What the task requires
Looking through the records that follow, determine how many lines contain "hard" and reply with that number alone.

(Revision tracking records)

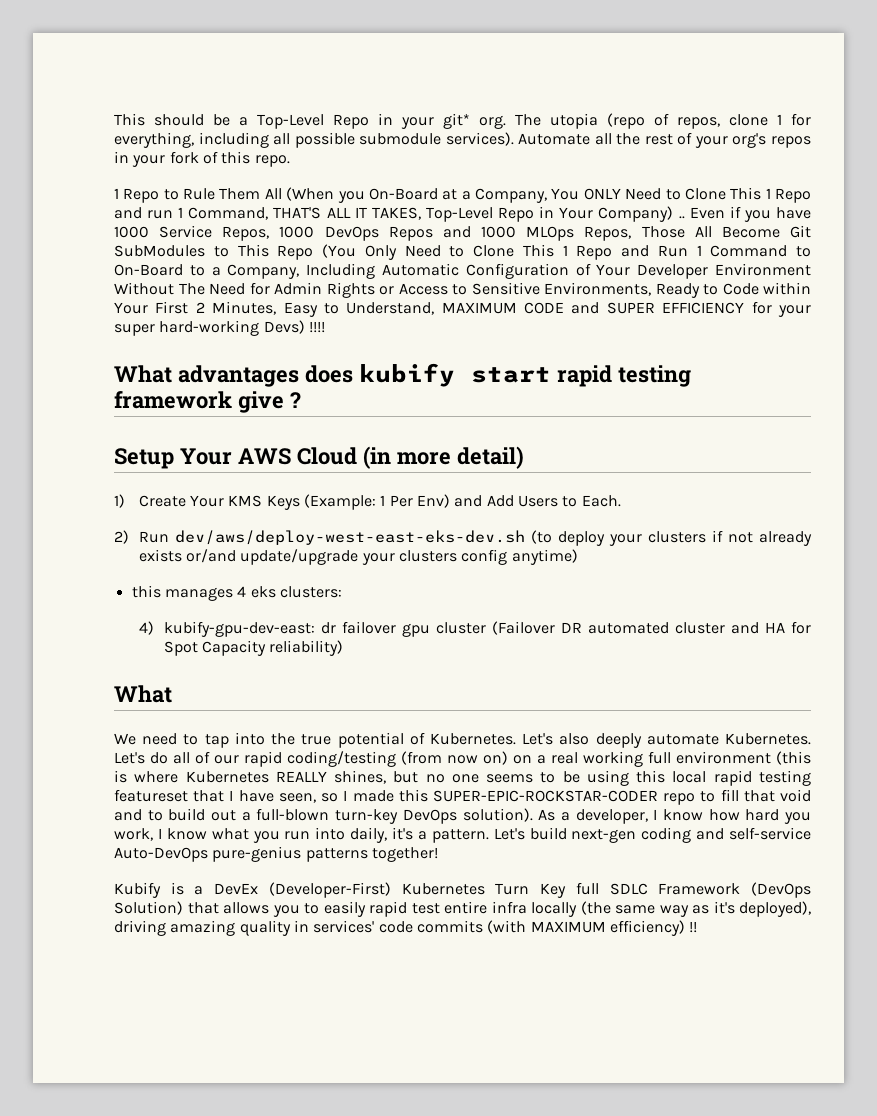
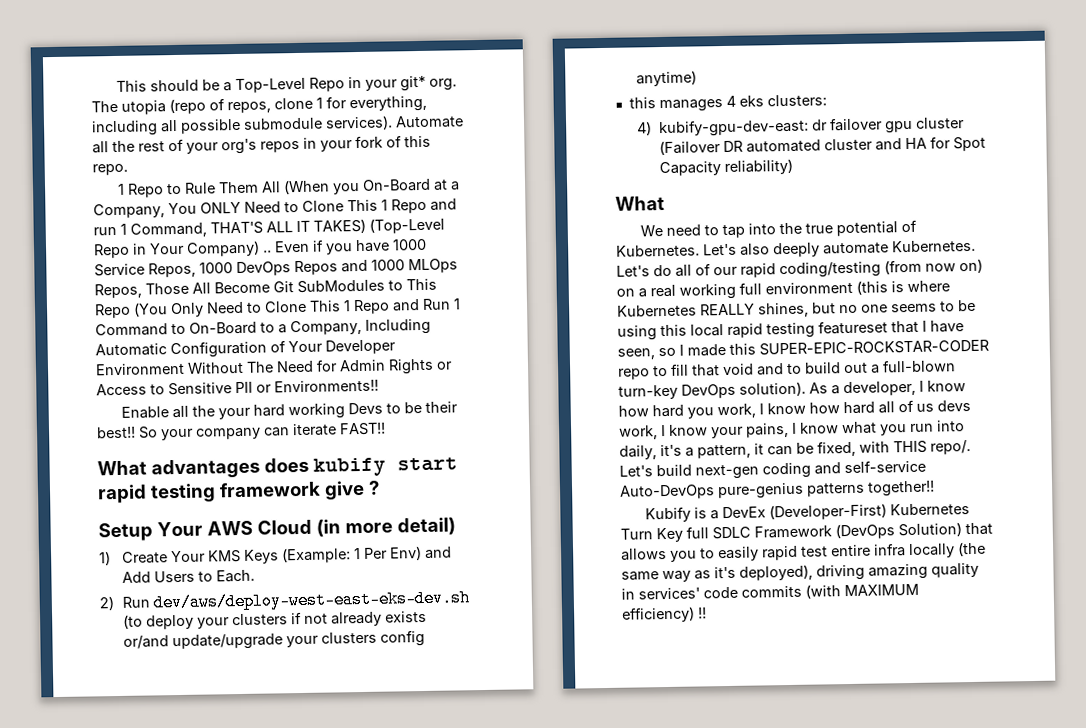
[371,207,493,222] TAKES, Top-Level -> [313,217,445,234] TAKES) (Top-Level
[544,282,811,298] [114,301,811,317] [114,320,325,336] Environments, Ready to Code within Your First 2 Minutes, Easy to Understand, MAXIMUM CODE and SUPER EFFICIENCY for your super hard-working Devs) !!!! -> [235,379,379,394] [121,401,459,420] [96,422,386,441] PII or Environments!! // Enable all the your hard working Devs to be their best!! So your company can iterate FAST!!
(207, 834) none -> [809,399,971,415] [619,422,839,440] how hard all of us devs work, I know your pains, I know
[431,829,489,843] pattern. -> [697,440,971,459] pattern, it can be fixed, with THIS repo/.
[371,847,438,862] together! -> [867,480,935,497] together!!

Answer below
2